Antes da interrupção, o relator do processo, desembargador João Benedito da Silva, votou pela substituição da prisão preventiva por medidas cautelares. No entendimento dele, com o encerramento da fase de instrução criminal, não permanecem os requisitos legais para a manutenção da prisão do casal.
Durante o voto, o magistrado destacou que a prisão preventiva não deve ser utilizada como antecipação de pena nem como resposta à pressão social.

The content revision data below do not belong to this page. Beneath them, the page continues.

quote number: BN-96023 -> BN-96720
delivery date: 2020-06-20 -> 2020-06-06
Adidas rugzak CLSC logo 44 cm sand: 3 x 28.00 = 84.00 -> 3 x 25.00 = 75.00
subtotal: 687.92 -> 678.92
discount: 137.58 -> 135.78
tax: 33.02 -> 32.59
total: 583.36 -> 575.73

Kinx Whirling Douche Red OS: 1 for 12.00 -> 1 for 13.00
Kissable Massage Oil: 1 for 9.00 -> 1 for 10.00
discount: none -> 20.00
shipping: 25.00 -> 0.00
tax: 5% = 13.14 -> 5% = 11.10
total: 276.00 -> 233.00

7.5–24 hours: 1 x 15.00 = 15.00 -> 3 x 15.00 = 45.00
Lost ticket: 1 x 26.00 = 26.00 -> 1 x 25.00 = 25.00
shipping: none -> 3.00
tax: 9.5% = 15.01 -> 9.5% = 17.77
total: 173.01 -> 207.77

Como alternativa, sugeriu a adoção de medidas como a proibição de acesso a redes sociais, impedimento de produção de conteúdos digitais, restrição de contato com as supostas vítimas, uso de tornozeleira eletrônica e apreensão dos passaportes.
Segundo o relator, eventuais riscos, como a possibilidade de fuga, podem ser controlados por mecanismos cautelares menos gravosos.
Hytalo Santos e Israel Vicente estão presos preventivamente desde agosto de 2025, quando foram detidos em São Paulo e posteriormente transferidos para o Presídio do Róger, em João Pessoa.
Eles respondem a um processo criminal que apura a produção de conteúdo envolvendo exploração sexual de adolescentes. Paralelamente, também são alvos de ações na Justiça do Trabalho por tráfico de pessoas e submissão a condições análogas à escravidão.